┌─ Records to process

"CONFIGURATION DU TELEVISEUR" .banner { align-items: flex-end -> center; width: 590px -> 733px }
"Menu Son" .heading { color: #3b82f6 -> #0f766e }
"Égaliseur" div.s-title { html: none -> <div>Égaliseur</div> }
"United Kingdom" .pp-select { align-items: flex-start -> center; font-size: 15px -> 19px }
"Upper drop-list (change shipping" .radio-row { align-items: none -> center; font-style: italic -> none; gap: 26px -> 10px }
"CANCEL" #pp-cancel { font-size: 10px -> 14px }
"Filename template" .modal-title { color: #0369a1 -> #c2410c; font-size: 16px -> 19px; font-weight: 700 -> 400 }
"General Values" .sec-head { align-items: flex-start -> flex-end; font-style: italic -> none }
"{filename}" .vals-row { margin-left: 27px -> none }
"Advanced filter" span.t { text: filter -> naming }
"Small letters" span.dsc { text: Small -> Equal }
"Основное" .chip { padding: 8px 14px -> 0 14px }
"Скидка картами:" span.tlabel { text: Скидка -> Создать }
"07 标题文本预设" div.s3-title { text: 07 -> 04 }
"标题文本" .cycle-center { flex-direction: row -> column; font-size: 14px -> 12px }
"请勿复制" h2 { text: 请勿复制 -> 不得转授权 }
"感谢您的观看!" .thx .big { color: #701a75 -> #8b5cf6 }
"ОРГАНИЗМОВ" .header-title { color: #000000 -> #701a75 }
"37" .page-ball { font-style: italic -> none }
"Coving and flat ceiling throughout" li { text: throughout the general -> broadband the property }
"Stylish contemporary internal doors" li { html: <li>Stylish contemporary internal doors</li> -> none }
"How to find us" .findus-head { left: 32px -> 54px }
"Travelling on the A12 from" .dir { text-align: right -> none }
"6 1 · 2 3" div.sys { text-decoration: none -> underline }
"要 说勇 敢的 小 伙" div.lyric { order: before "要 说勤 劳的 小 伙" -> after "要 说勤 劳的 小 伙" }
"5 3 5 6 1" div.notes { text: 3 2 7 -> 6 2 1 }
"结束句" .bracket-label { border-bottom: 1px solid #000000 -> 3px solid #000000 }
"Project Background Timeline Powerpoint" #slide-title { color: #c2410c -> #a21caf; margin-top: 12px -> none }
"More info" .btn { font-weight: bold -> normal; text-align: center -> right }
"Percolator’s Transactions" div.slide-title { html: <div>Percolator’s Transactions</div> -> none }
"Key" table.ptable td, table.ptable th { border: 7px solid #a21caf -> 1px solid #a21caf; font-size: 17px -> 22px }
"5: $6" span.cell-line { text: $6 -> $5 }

└─

▶ _Activity_: The records above should be copied out again in full, exactly as they appear.

▶ _Exercise solution_:
"CONFIGURATION DU TELEVISEUR" .banner { align-items: flex-end -> center; width: 590px -> 733px }
"Menu Son" .heading { color: #3b82f6 -> #0f766e }
"Égaliseur" div.s-title { html: none -> <div>Égaliseur</div> }
"United Kingdom" .pp-select { align-items: flex-start -> center; font-size: 15px -> 19px }
"Upper drop-list (change shipping" .radio-row { align-items: none -> center; font-style: italic -> none; gap: 26px -> 10px }
"CANCEL" #pp-cancel { font-size: 10px -> 14px }
"Filename template" .modal-title { color: #0369a1 -> #c2410c; font-size: 16px -> 19px; font-weight: 700 -> 400 }
"General Values" .sec-head { align-items: flex-start -> flex-end; font-style: italic -> none }
"{filename}" .vals-row { margin-left: 27px -> none }
"Advanced filter" span.t { text: filter -> naming }
"Small letters" span.dsc { text: Small -> Equal }
"Основное" .chip { padding: 8px 14px -> 0 14px }
"Скидка картами:" span.tlabel { text: Скидка -> Создать }
"07 标题文本预设" div.s3-title { text: 07 -> 04 }
"标题文本" .cycle-center { flex-direction: row -> column; font-size: 14px -> 12px }
"请勿复制" h2 { text: 请勿复制 -> 不得转授权 }
"感谢您的观看!" .thx .big { color: #701a75 -> #8b5cf6 }
"ОРГАНИЗМОВ" .header-title { color: #000000 -> #701a75 }
"37" .page-ball { font-style: italic -> none }
"Coving and flat ceiling throughout" li { text: throughout the general -> broadband the property }
"Stylish contemporary internal doors" li { html: <li>Stylish contemporary internal doors</li> -> none }
"How to find us" .findus-head { left: 32px -> 54px }
"Travelling on the A12 from" .dir { text-align: right -> none }
"6 1 · 2 3" div.sys { text-decoration: none -> underline }
"要 说勇 敢的 小 伙" div.lyric { order: before "要 说勤 劳的 小 伙" -> after "要 说勤 劳的 小 伙" }
"5 3 5 6 1" div.notes { text: 3 2 7 -> 6 2 1 }
"结束句" .bracket-label { border-bottom: 1px solid #000000 -> 3px solid #000000 }
"Project Background Timeline Powerpoint" #slide-title { color: #c2410c -> #a21caf; margin-top: 12px -> none }
"More info" .btn { font-weight: bold -> normal; text-align: center -> right }
"Percolator’s Transactions" div.slide-title { html: <div>Percolator’s Transactions</div> -> none }
"Key" table.ptable td, table.ptable th { border: 7px solid #a21caf -> 1px solid #a21caf; font-size: 17px -> 22px }
"5: $6" span.cell-line { text: $6 -> $5 }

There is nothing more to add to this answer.